= ABOUT THIS TASK =
Everything from the line containing "word-break: break-all;" through the end of the entries should be output exactly; nothing before it is wanted.

= DATA FOR ANALYSIS =
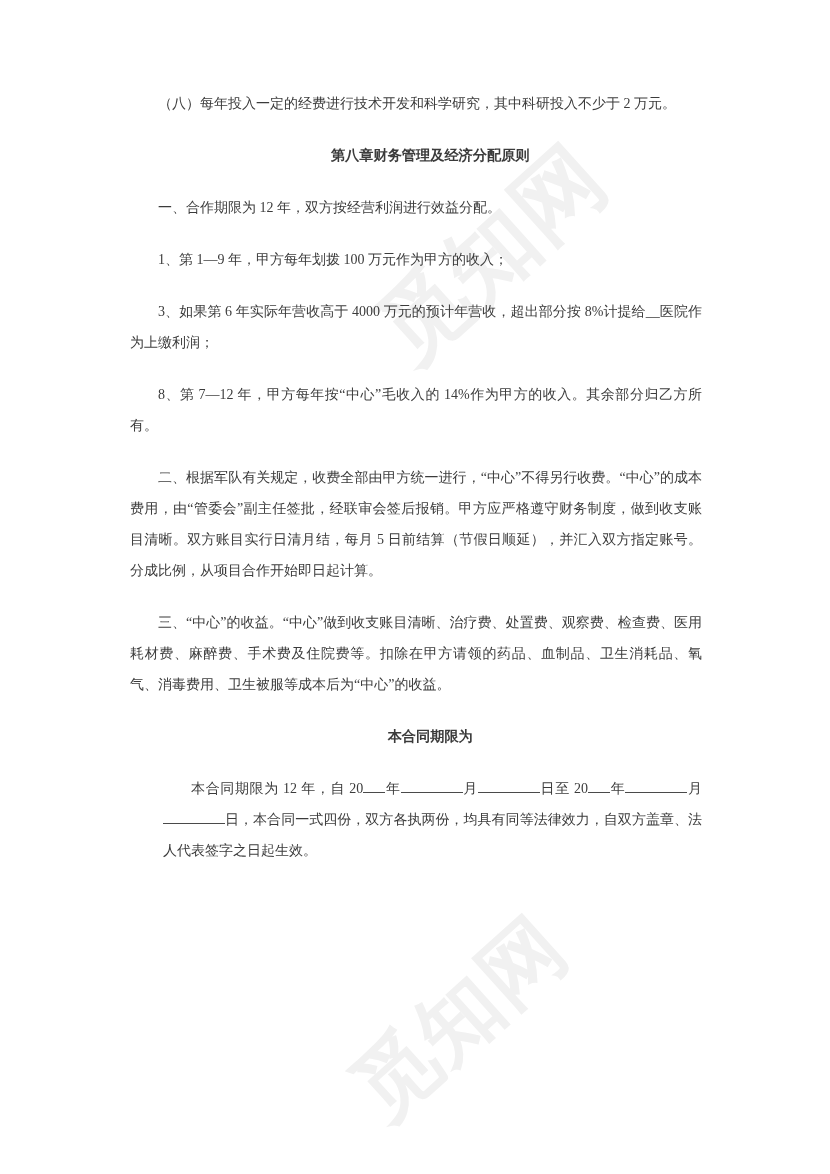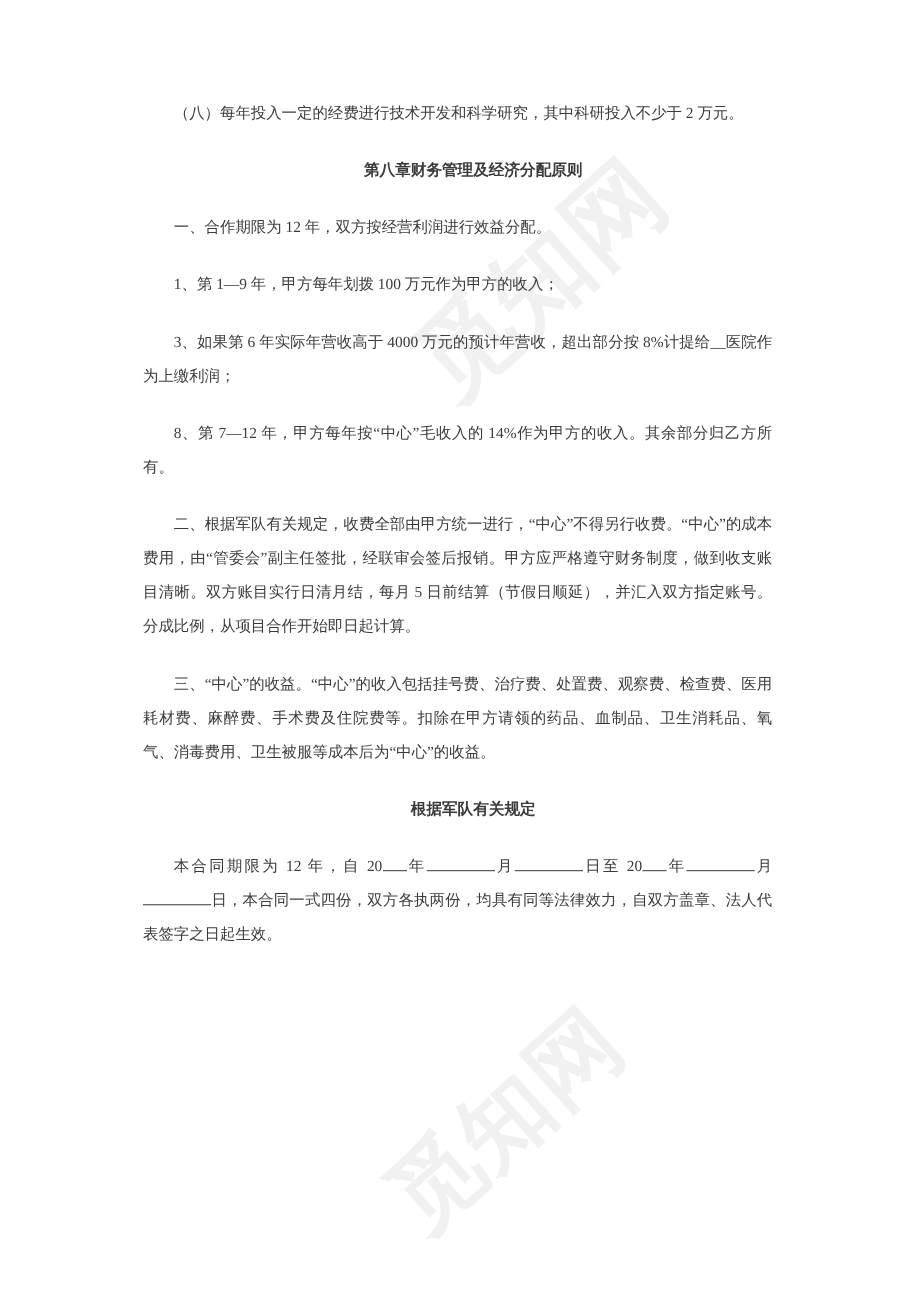--- a/index.html
+++ b/index.html
@@ -129,7 +129,7 @@
 
     <p class="para">二、根据军队有关规定，收费全部由甲方统一进行，“中心”不得另行收费。“中心”的成本费用，由“管委会”副主任签批，经联审会签后报销。甲方应严格遵守财务制度，做到收支账目清晰。双方账目实行日清月结，每月 5 日前结算（节假日顺延），并汇入双方指定账号。分成比例，从项目合作开始即日起计算。</p>
 
-    <p class="para">三、“中心”的收益。“中心”的收入包括挂号费、治疗费、处置费、观察费、检查费、医用耗材费、麻醉费、手术费及住院费等。扣除在甲方请领的药品、血制品、卫生消耗品、氧气、消毒费用、卫生被服等成本后为“中心”的收益。</p>
+    <p class="para">三、“中心”的收益。“中心”做到收支账目清晰、治疗费、处置费、观察费、检查费、医用耗材费、麻醉费、手术费及住院费等。扣除在甲方请领的药品、血制品、卫生消耗品、氧气、消毒费用、卫生被服等成本后为“中心”的收益。</p>
 
     <p class="heading">根据军队有关规定</p>
 

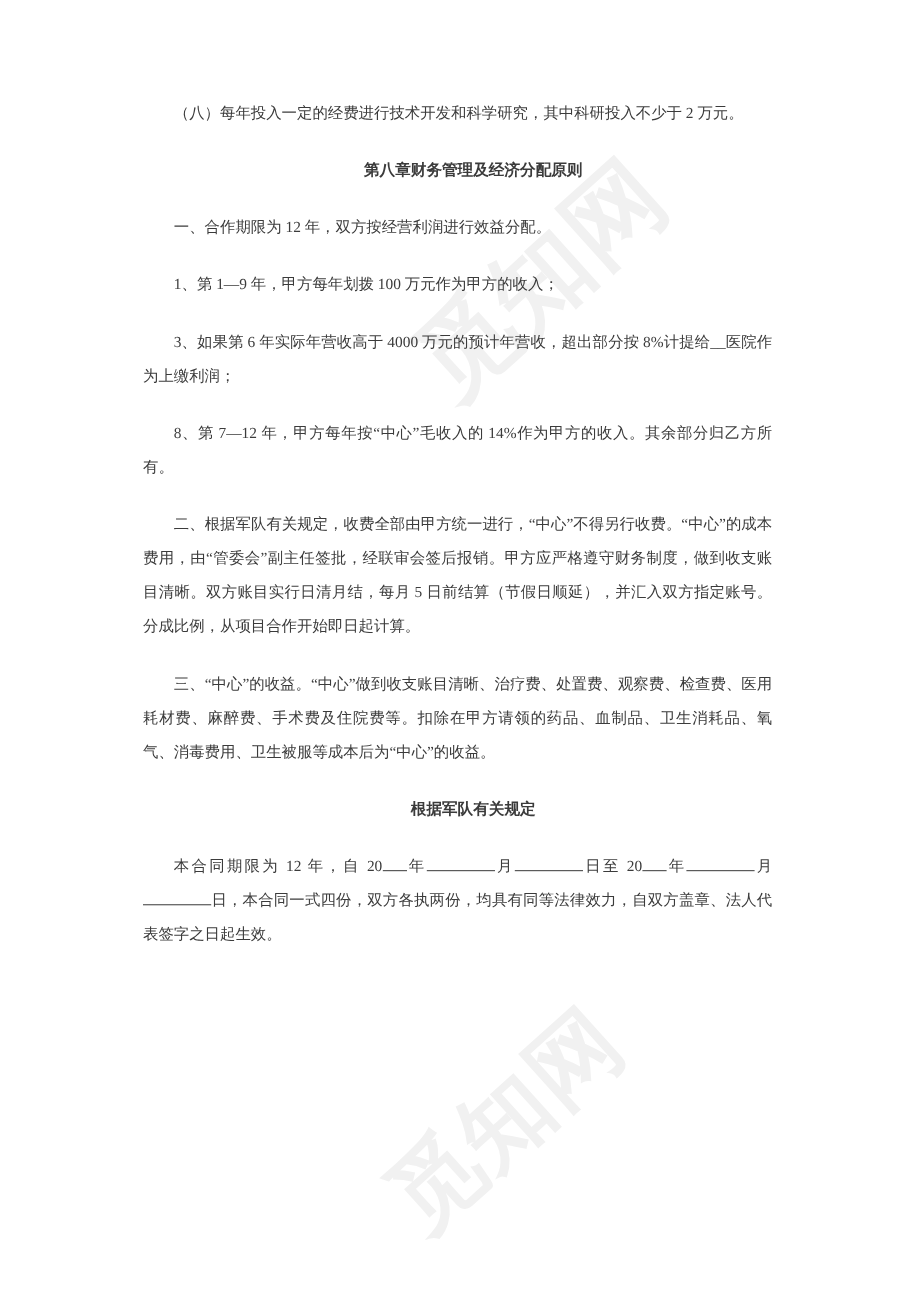--- a/index.html
+++ b/index.html
@@ -131,7 +131,7 @@
 
     <p class="para">三、“中心”的收益。“中心”做到收支账目清晰、治疗费、处置费、观察费、检查费、医用耗材费、麻醉费、手术费及住院费等。扣除在甲方请领的药品、血制品、卫生消耗品、氧气、消毒费用、卫生被服等成本后为“中心”的收益。</p>
 
-    <p class="heading">根据军队有关规定</p>
+    <p class="heading">本合同期限为</p>
 
     <p class="para"><span>本合同期限为 12 年，自 20</span><span class="blank-line blank-sm"></span><span>年</span><span class="blank-line blank-md"></span><span>月</span><span class="blank-line blank-md"></span><span>日至 20</span><span class="blank-line blank-sm"></span><span>年</span><span class="blank-line blank-md"></span><span>月</span><span class="blank-line blank-md"></span><span>日，本合同一式四份，双方各执两份，均具有同等法律效力，自双方盖章、法人代表签字之日起生效。</span></p>
 

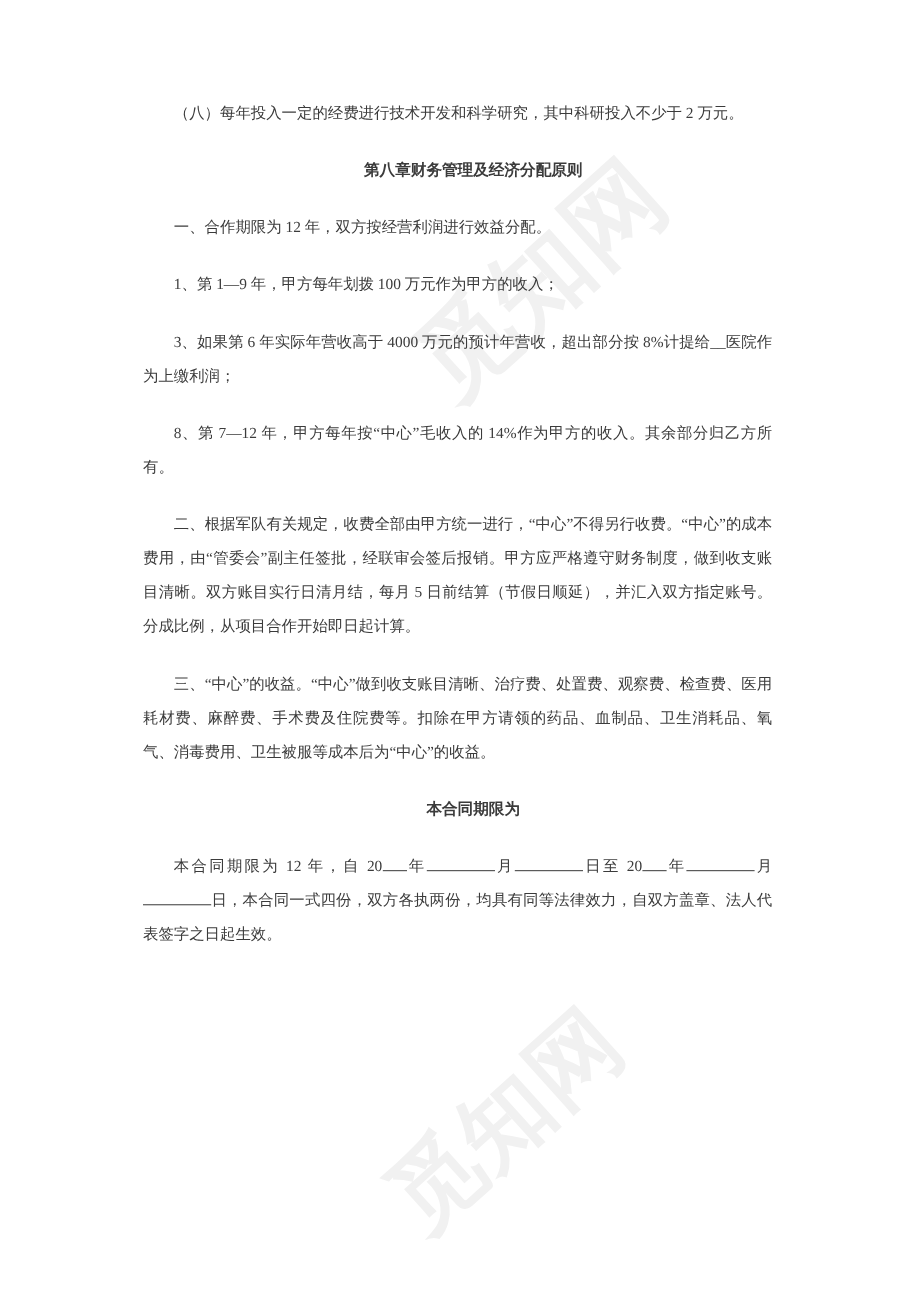--- a/index.html
+++ b/index.html
@@ -77,7 +77,7 @@
     color: #3b3b3b;
     word-break: break-all;
   }
-  p.para:last-child { margin-bottom: 0; }
+  p.para:last-child { margin-bottom: 0; margin-left: 33px; }
 
   p.heading {
     margin: 0 0 21px 0;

= ANSWER =
     word-break: break-all;
   }
-  p.para:last-child { margin-bottom: 0; }
+  p.para:last-child { margin-bottom: 0; margin-left: 33px; }
 
   p.heading {
     margin: 0 0 21px 0;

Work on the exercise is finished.